L’expression “marche des beurs” ( du verlan “reube” pour “arabe”), était celle d’une “2° génération” de descendants d’immigrés, nés en France, pour les médias, alors que la vraie “seconde génération” avait émergé dès les années 1930. Au début des années 1980, les jeunes marcheurs-es revendiquaient d’être considérée comme une composante à part entière de la société française, alors marquée par des actes et meurtres racistes, des discriminations au logement, à l’emploi, et des violences policières. Ils parlaient de “Délits de faciès”. Ce fut un des éléments déclencheurs de la politisation des leaders de ce mouvement, Toumi Djaïdja*, un fils de harki arrivé en France à l’âge de 6 ans en 1968, et qui 15 ans plus tard crée l’association SOS avenir Minguettes (quartier de Vénissieux- Lyon). Bien que les leaders de la marche aient été reçus à l’Élysée, la seule mesure politique accordée a été la “carte de résident de 10 ans”, qui ne faisait pas partie de leurs revendications. Cette incontestable avancée du droit pour les étrangers renvoyait les marcheurs à la condition d’étranger ce qui n’était pas la leur.
En ce qui concerne les descendants d’Algériens, l’intrication entre les 2 sociétés par l’ancienneté et la masse des “mariages mixtes”, nombreux dès les années 1930, et par les échanges liés à la dépossession coloniale Les histoires mêlées de la France et de l’Algérie s’incarnent aussi dans des “doubles cultures”, des “bi-appartenances” et tout simplement la vie en commun depuis des décennies. Elles ont largement contribué à une intégration à bas bruit (pas un hôpital ou une université qui ne compte son lot de praticiens et d’enseignants-chercheurs appartenant aux différentes générations de l’immigration algérienne) et à des réussites exemplaires, dans le sport, l’art et le spectacle. Ainsi, parmi les personnalités préférées des Français, on compte 3 descendants d’au moins un·e Algérien·ne (Kylian Mbappé, Zinedine Zidane, Dany Boon – né Daniel Farid Hamidou).
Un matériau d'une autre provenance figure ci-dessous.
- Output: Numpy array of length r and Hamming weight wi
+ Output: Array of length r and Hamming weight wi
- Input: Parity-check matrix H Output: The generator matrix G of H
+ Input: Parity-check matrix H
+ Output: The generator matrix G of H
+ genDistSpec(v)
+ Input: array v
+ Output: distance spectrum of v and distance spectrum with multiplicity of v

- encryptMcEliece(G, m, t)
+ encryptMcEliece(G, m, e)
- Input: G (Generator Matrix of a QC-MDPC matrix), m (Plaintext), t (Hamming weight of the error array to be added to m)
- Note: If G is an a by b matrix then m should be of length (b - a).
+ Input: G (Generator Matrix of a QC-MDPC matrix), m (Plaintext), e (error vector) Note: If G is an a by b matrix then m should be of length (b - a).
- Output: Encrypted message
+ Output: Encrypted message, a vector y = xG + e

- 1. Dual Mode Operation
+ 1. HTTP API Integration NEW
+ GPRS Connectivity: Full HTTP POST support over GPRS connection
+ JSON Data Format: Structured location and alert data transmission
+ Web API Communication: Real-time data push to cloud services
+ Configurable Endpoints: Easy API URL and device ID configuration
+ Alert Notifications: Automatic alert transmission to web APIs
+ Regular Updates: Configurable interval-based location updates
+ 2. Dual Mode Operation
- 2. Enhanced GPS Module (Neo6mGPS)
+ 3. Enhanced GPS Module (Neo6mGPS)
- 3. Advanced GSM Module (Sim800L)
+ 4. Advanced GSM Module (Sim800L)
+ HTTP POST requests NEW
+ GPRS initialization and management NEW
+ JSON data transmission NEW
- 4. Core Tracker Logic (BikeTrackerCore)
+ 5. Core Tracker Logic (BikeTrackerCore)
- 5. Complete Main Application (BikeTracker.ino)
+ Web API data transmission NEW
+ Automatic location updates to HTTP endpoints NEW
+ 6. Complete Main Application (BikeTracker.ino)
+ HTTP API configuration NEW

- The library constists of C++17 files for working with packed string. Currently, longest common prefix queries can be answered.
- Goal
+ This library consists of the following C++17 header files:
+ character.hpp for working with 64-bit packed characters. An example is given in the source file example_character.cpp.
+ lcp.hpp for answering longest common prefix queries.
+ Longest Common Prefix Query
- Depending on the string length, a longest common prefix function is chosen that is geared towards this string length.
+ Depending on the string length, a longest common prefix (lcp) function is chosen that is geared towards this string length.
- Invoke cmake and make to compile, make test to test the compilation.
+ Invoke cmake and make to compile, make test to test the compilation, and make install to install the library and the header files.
L’Algérie est le pays qui compte le plus de francophones, mais elle ne fait pas partie de l’Organisation internationale de la francophonie jusqu’aux années 1980, peut-être parce que Kateb Yacine considèrait le Français comme « butin de guerre ». Cette période fut marquée par une résurgence de la stigmatisation de l’islam comme vecteur d’acceptabilité sociale du racisme et de la xénophobie. Cette islamophobie, provenant du sommet de l’État, visait alors les travailleurs immigrés en grève dans l’industrie automobile. De cette nouvelle forme de racisme culturel, attisée par la lutte contre le terrorisme (attentats de 1985 1986…), il reste que le traitement des musulmans par les pouvoirs publics s’ancre bien dans l’histoire longue de la (post )colonisation.
Cette manifestation historique illustre exactement le travail de recherche d’
Abdelmalek Sayad, né en 1933 à Beni Djellil en Algérie et mort en 1998 à Dommartin, qui est sociologue, directeur de recherche au CNRS et à l’École des hautes études en sciences sociales (EHESS), assistant, collaborateur et ami de Pierre Bourdieu. En fin connaisseur, il porte ses travaux sur la communauté nord-africaine en France,

Le texte qui suit, s’inspire de la contribution de Saïd Bouamama à l’ouvrage collectif consacrée aux apports d’Abdelmalek Sayad, publié en Espagne car alors qu’il a travaillé essentiellement sur la situation française, Sayad est quasiment ignoré dans l’hexagone. Il devient en revanche une référence incontournable des militants et chercheurs de nombreux autres pays. Un nouveau paradoxe significatif !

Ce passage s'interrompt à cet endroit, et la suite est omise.